Caminamos juntos hacia los establos, el silencio entre nosotros tan pesado como siempre. Lugalbanda no era un hombre de palabras innecesarias. Pero su preocupación estaba ahí, oculta en la rigidez de sus hombros y en la forma en que sus manos se tensaban alrededor de las riendas de su caballo.
"Te he visto entrenar" dijo de repente, rompiendo el silencio cuando ya habíamos montado. Mi caballo, un semental negro, pisoteó el suelo con impaciencia. "Eres bueno, quizá demasiado bueno. Pero recuerda, Ereshgal, que la espada más afilada también puede romperse si no se usa con sabiduría."
"No lo hará." Mi respuesta fue rápida, casi instintiva. Mi padre no respondió. En lugar de eso, se limitó a mirarme, una mirada que parecía atravesarme. Sabía lo que estaba pensando. Que era joven, que era arrogante, que no entendía las verdaderas cargas de un rey. Pero él estaba equivocado. ¿Cómo podía no entender algo para lo que había nacido?
Sin embargo, no discutí. Dejé que el silencio cayera entre nosotros mientras cabalgábamos, hacia el destino que él había planeado para mí. No sabía a quién iba a conocer, pero una parte de mí estaba intrigada.
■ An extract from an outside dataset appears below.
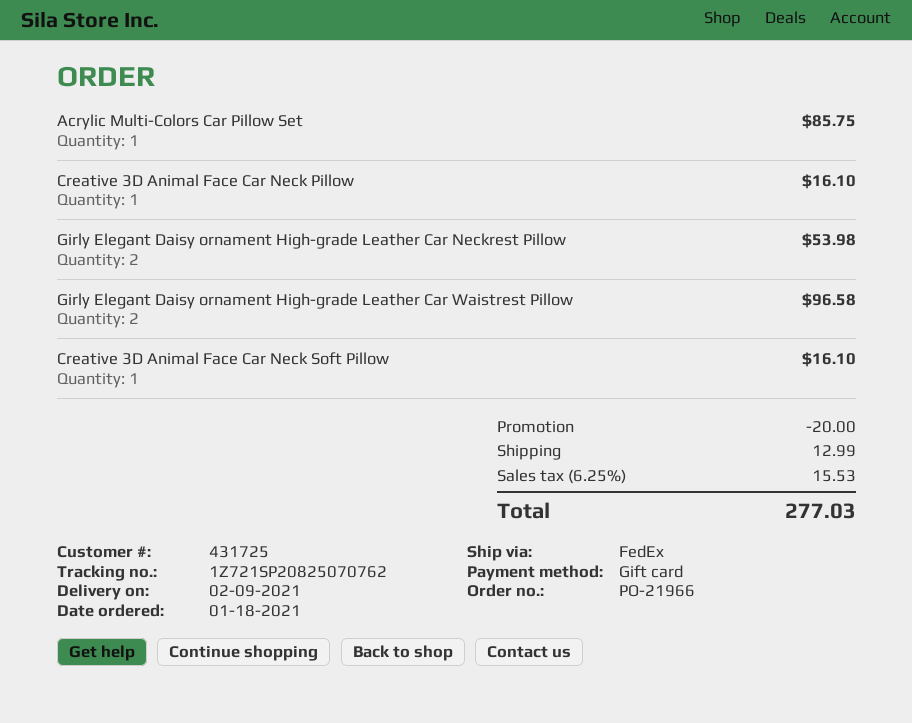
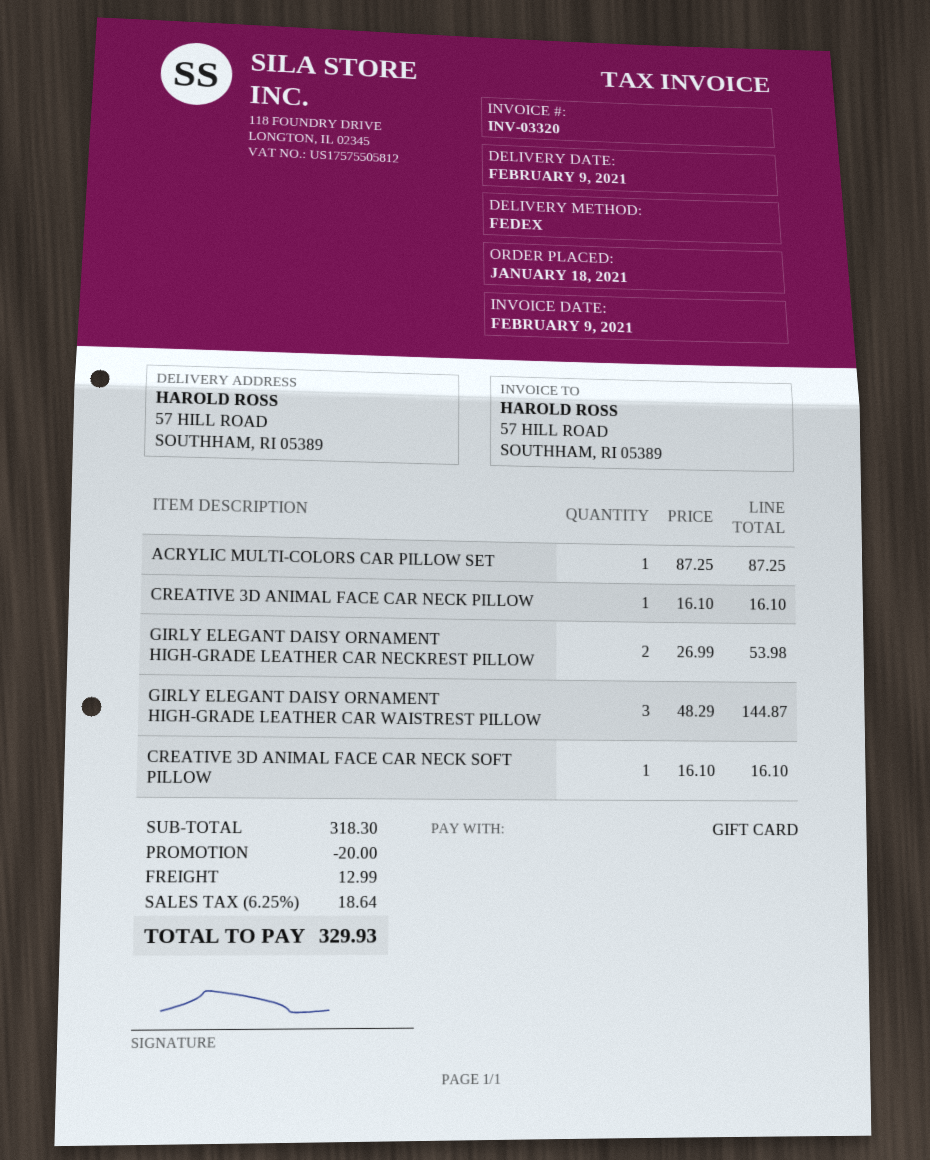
Acrylic Multi-Colors Car Pillow Set: 1 for 85.75 -> 1 for 87.25
Girly Elegant Daisy ornament High-grade Leather Car Waistrest Pillow: 2 for 96.58 -> 3 for 144.87
tax: 6.25% = 15.53 -> 6.25% = 18.64
total: 277.03 -> 329.93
Si mi padre creía que era importante, entonces tal vez valiera la pena. Aunque claro, eso no significaba que estuviera dispuesto a bajar la guardia.
El viento sopló suavemente, levantando polvo mientras avanzabamos por la ciudad de Uruk. Por un instante, miré hacia atrás. La ciudad brillaba bajo el sol, majestuosa, eterna. Pero algo en mi interior me dijo que nada dura para siempre. Aún no lo sabía, pero ese día sería el comienzo de algo que cambiaría todo.